━━━━━ SOURCE MATERIAL

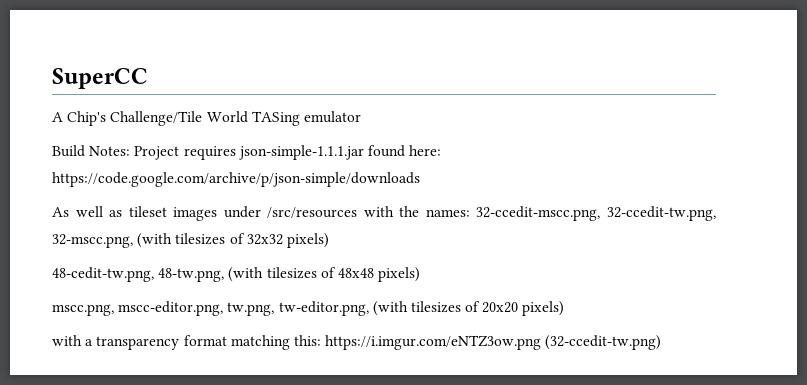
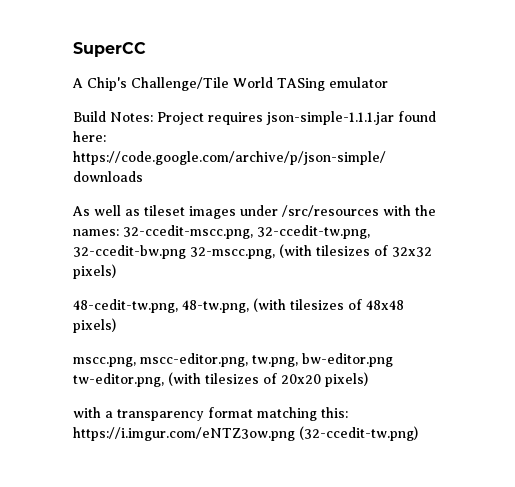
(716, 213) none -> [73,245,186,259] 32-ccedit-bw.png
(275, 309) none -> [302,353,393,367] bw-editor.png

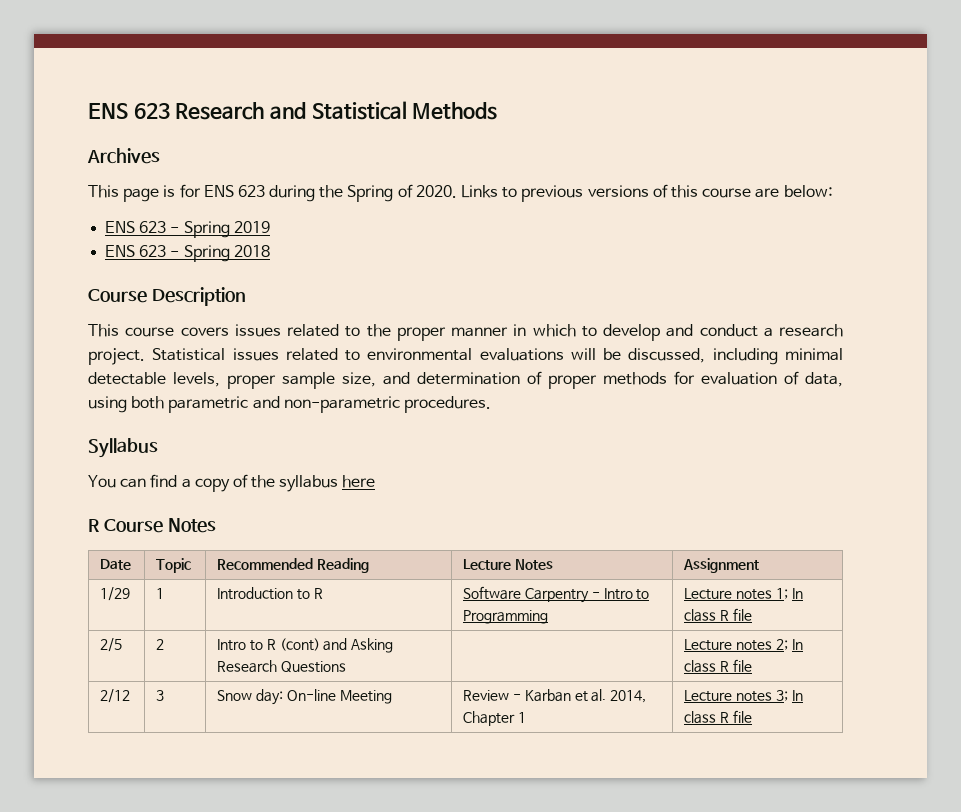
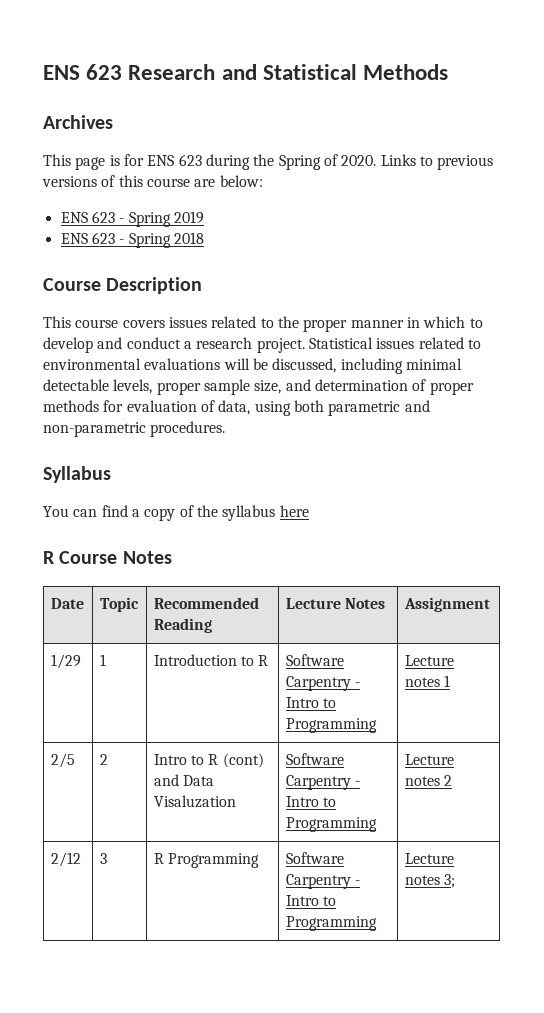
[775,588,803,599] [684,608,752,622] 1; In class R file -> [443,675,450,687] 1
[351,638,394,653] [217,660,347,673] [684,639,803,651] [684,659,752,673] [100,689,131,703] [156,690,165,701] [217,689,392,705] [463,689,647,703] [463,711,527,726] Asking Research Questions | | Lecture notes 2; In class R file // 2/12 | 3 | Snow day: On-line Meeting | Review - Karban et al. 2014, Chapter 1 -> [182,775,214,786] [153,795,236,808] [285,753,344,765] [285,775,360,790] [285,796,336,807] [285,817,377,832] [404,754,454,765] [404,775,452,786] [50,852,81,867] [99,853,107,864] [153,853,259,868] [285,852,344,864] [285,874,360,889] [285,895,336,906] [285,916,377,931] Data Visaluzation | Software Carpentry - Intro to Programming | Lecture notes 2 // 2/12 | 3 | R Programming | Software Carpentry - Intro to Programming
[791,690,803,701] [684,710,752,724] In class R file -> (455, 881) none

━━━━━━━━━━

Restate word for word every line from the top of the entries above to the line with "[775,588,803,599] [684,608,752,622] 1;", inclusive, and skip any pictures.

→ **ANSWER SPACE**:
(716, 213) none -> [73,245,186,259] 32-ccedit-bw.png
(275, 309) none -> [302,353,393,367] bw-editor.png

[775,588,803,599] [684,608,752,622] 1; In class R file -> [443,675,450,687] 1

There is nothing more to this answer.